Could you please repeat the entries below word for word, with the images left out?

Segment Start: Data for review

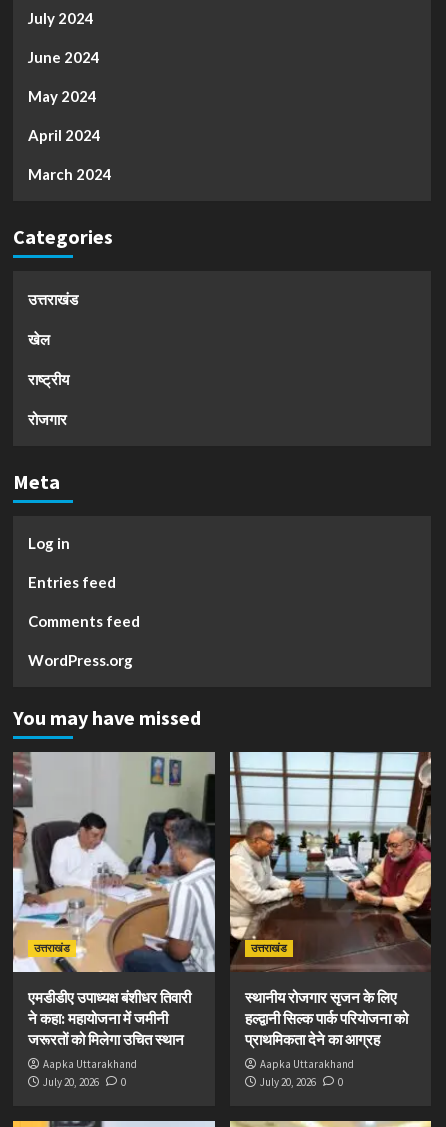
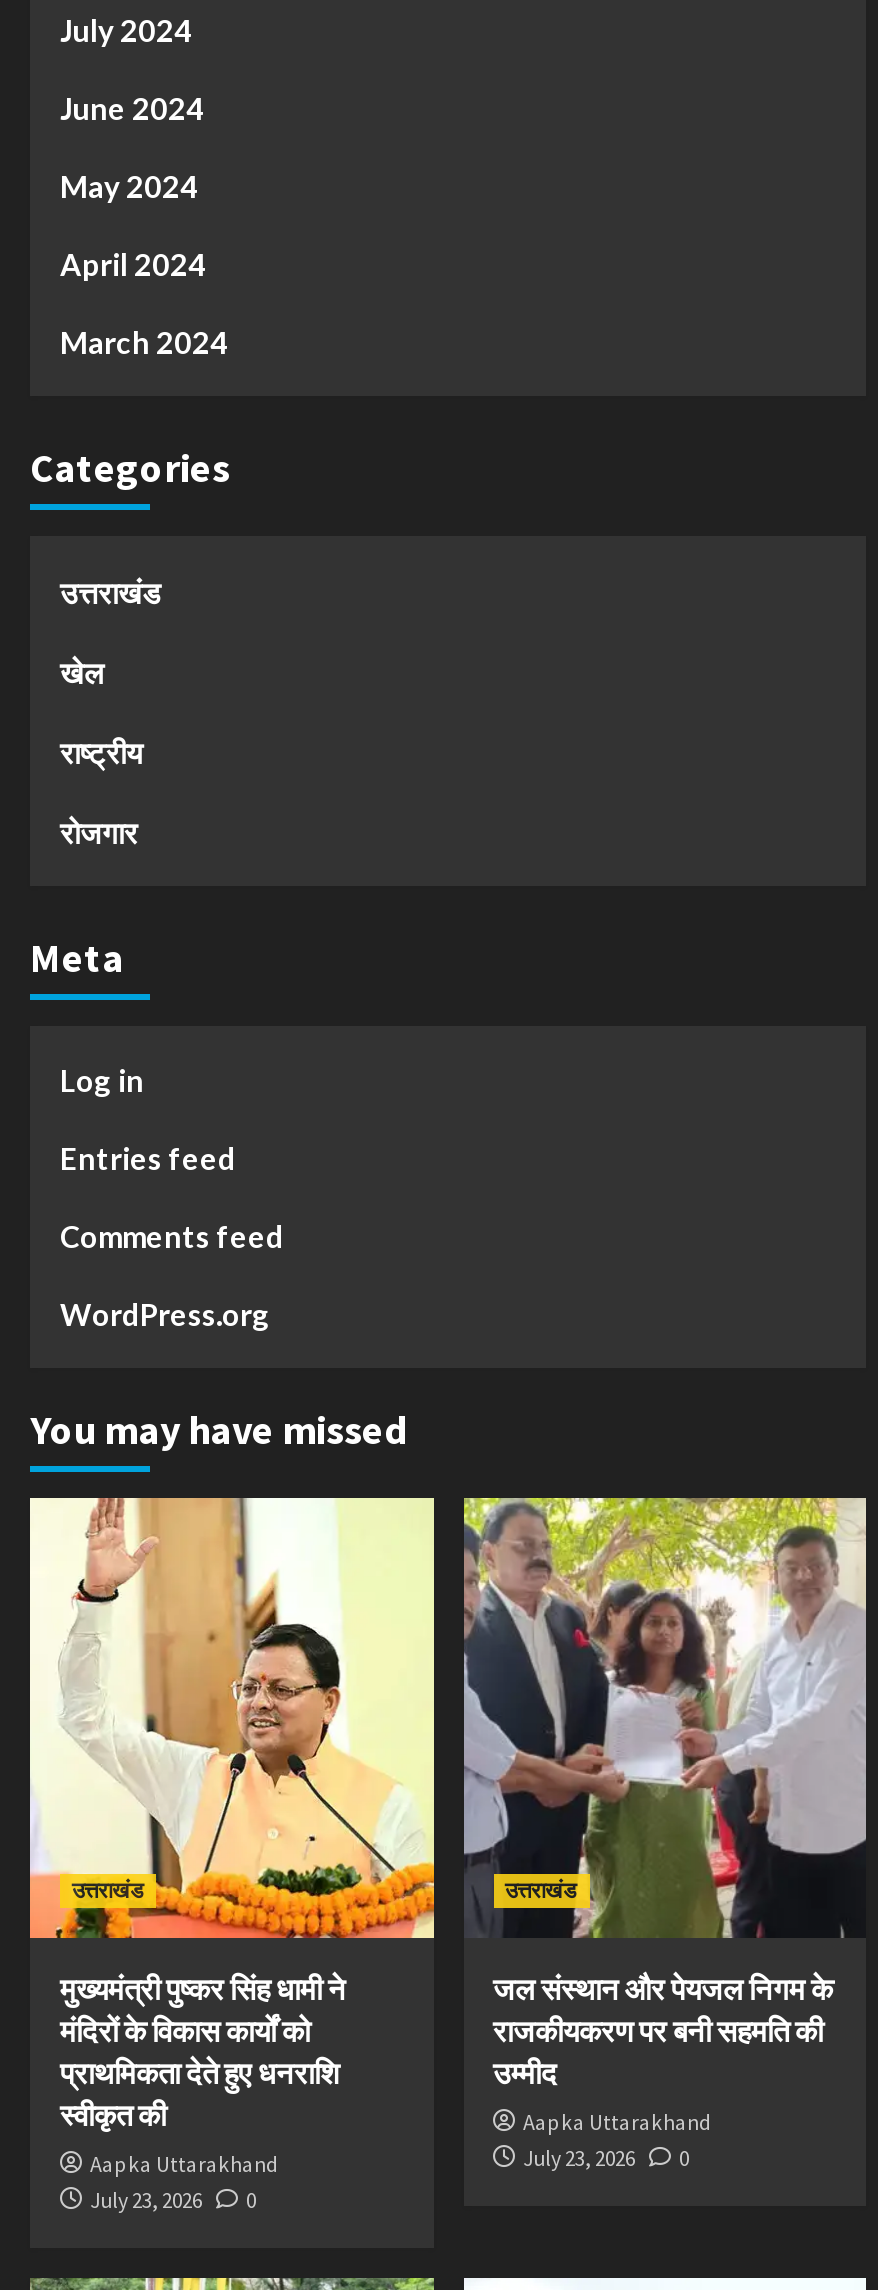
- [image]
- एमडीडीए उपाध्यक्ष बंशीधर तिवारी
- ने कहा: महायोजना में जमीनी
- जरूरतों को मिलेगा उचित स्थान
+ [image]
+ मुख्यमंत्री पुष्कर सिंह धामी ने
+ मंदिरों के विकास कार्यों को
+ प्राथमिकता देते हुए धनराशि
+ स्वीकृत की

- [image]
- स्थानीय रोजगार सृजन के लिए
- हल्द्वानी सिल्क पार्क परियोजना को
- प्राथमिकता देने का आग्रह
+ [image]
+ जल संस्थान और पेयजल निगम के
+ राजकीयकरण पर बनी सहमति की
+ उम्मीद

- July 20, 2026 0
+ July 23, 2026 0

- July 20, 2026 0
+ July 23, 2026 0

Segment End: Data for review

The answer ▸
- [image]
- एमडीडीए उपाध्यक्ष बंशीधर तिवारी
- ने कहा: महायोजना में जमीनी
- जरूरतों को मिलेगा उचित स्थान
+ [image]
+ मुख्यमंत्री पुष्कर सिंह धामी ने
+ मंदिरों के विकास कार्यों को
+ प्राथमिकता देते हुए धनराशि
+ स्वीकृत की

- [image]
- स्थानीय रोजगार सृजन के लिए
- हल्द्वानी सिल्क पार्क परियोजना को
- प्राथमिकता देने का आग्रह
+ [image]
+ जल संस्थान और पेयजल निगम के
+ राजकीयकरण पर बनी सहमति की
+ उम्मीद

- July 20, 2026 0
+ July 23, 2026 0

- July 20, 2026 0
+ July 23, 2026 0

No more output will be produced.